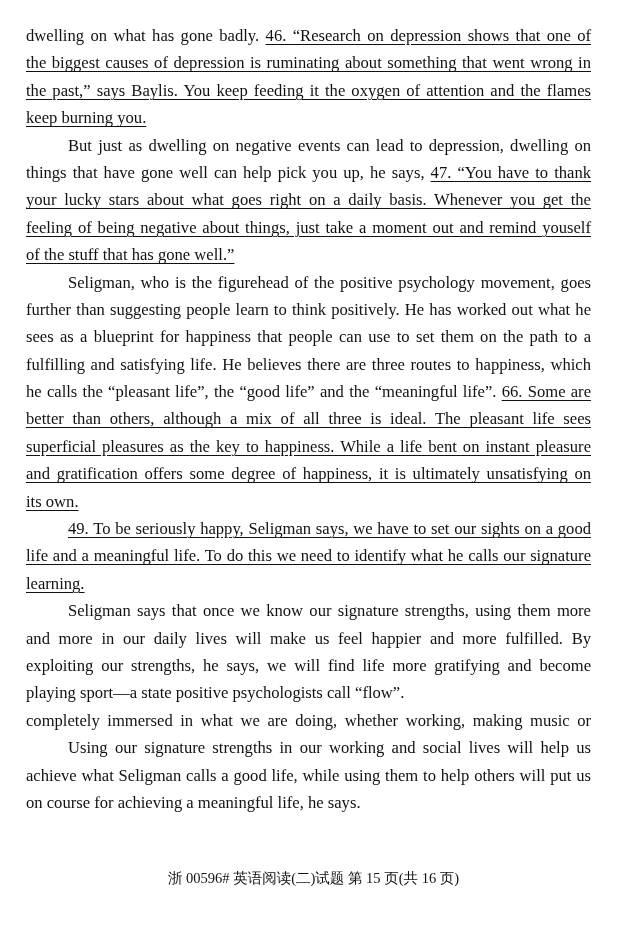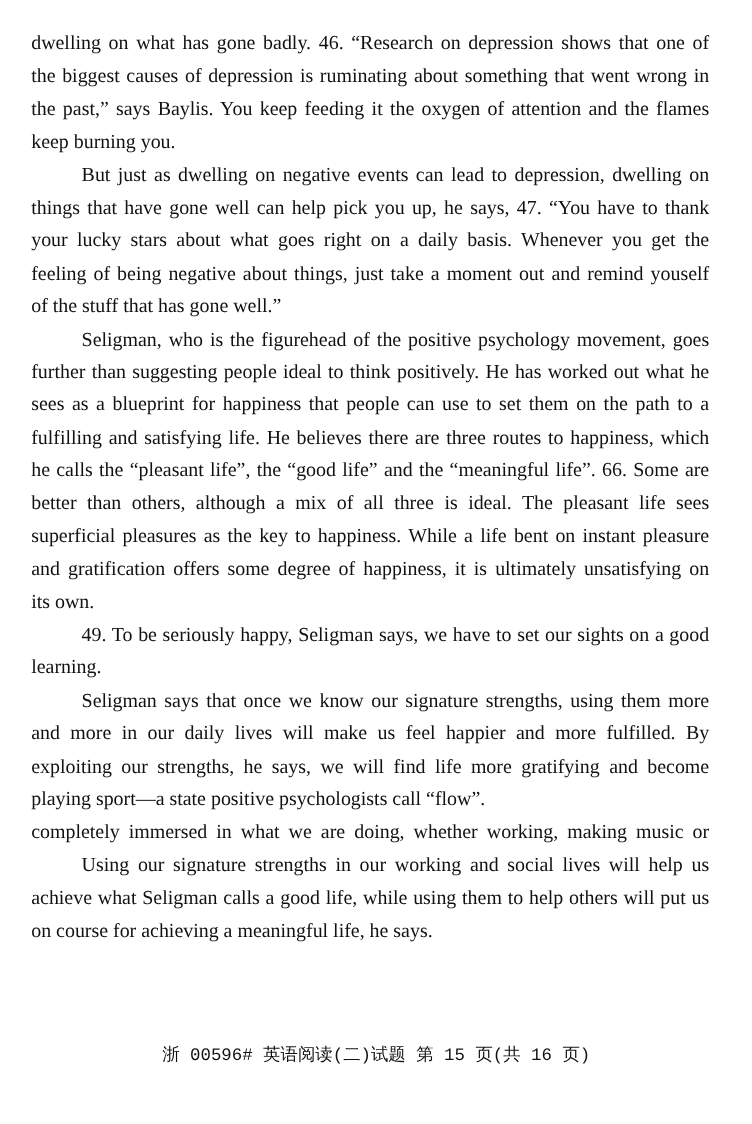--- a/index.html
+++ b/index.html
@@ -3,47 +3,48 @@
 <meta charset="utf-8">
 <style>
   html, body { margin: 0; padding: 0; background: #ffffff; }
   body { width: 627px; height: 937px; overflow: hidden; position: relative;
          font-family: "Liberation Serif", "DejaVu Serif", serif; color: #111; }
   .page { position: absolute; left: 26px; top: 22px; width: 565px; }
   .line { position: relative; height: 27.4px; font-size: 16.6px; line-height: 27.4px;
           white-space: nowrap; text-align: justify; text-align-last: justify; }
   .line.last { text-align-last: left; }
   .line.indent { padding-left: 42px; }
-  .seg.u { text-underline-offset: 3px; text-decoration-thickness: 1px; }
+  .seg.u { text-decoration: underline; text-underline-offset: 3px; text-decoration-thickness: 1px; }
   .footer { position: absolute; left: 0; width: 627px; top: 869px; text-align: center;
-            font-size: 14.5px; font-family: Liberation Mono, monospace; color: #111; }
+            font-size: 14.5px; font-family: Liberation Serif, serif; color: #111; }
 </style>
 </head>
 <body>
 
 <div class="page" id="doc">
     <div class="line"><span class="seg">dwelling on what has gone badly. </span><span class="seg u">46. “Research on depression shows that one of</span></div>
     <div class="line"><span class="seg u">the biggest causes of depression is ruminating about something that went wrong in</span></div>
     <div class="line"><span class="seg u">the past,” says Baylis. You keep feeding it the oxygen of attention and the flames</span></div>
     <div class="line last"><span class="seg u">keep burning you.</span></div>
     <div class="line indent"><span class="seg">But just as dwelling on negative events can lead to depression, dwelling on</span></div>
     <div class="line"><span class="seg">things that have gone well can help pick you up, he says, </span><span class="seg u">47. “You have to thank</span></div>
     <div class="line"><span class="seg u">your lucky stars about what goes right on a daily basis. Whenever you get the</span></div>
     <div class="line"><span class="seg u">feeling of being negative about things, just take a moment out and remind youself</span></div>
     <div class="line last"><span class="seg u">of the stuff that has gone well.”</span></div>
     <div class="line indent"><span class="seg">Seligman, who is the figurehead of the positive psychology movement, goes</span></div>
-    <div class="line"><span class="seg">further than suggesting people ideal to think positively. He has worked out what he</span></div>
+    <div class="line"><span class="seg">further than suggesting people learn to think positively. He has worked out what he</span></div>
     <div class="line"><span class="seg">sees as a blueprint for happiness that people can use to set them on the path to a</span></div>
     <div class="line"><span class="seg">fulfilling and satisfying life. He believes there are three routes to happiness, which</span></div>
     <div class="line"><span class="seg">he calls the “pleasant life”, the “good life” and the “meaningful life”. </span><span class="seg u">66. Some are</span></div>
     <div class="line"><span class="seg u">better than others, although a mix of all three is ideal. The pleasant life sees</span></div>
     <div class="line"><span class="seg u">superficial pleasures as the key to happiness. While a life bent on instant pleasure</span></div>
     <div class="line"><span class="seg u">and gratification offers some degree of happiness, it is ultimately unsatisfying on</span></div>
     <div class="line last"><span class="seg u">its own.</span></div>
     <div class="line indent"><span class="seg u">49. To be seriously happy, Seligman says, we have to set our sights on a good</span></div>
+    <div class="line"><span class="seg u">life and a meaningful life. To do this we need to identify what he calls our signature</span></div>
     <div class="line last"><span class="seg u">learning.</span></div>
     <div class="line indent"><span class="seg">Seligman says that once we know our signature strengths, using them more</span></div>
     <div class="line"><span class="seg">and more in our daily lives will make us feel happier and more fulfilled. By</span></div>
     <div class="line"><span class="seg">exploiting our strengths, he says, we will find life more gratifying and become</span></div>
     <div class="line last"><span class="seg">playing sport—a state positive psychologists call “flow”.</span></div>
     <div class="line"><span class="seg">completely immersed in what we are doing, whether working, making music or</span></div>
     <div class="line indent"><span class="seg">Using our signature strengths in our working and social lives will help us</span></div>
     <div class="line"><span class="seg">achieve what Seligman calls a good life, while using them to help others will put us</span></div>
     <div class="line last"><span class="seg">on course for achieving a meaningful life, he says.</span></div>
   </div>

## WHAT YOU WILL DO
Reply with nothing but the number of lines in the data above that contain "page".

## SOLUTION TO THE EXERCISE
2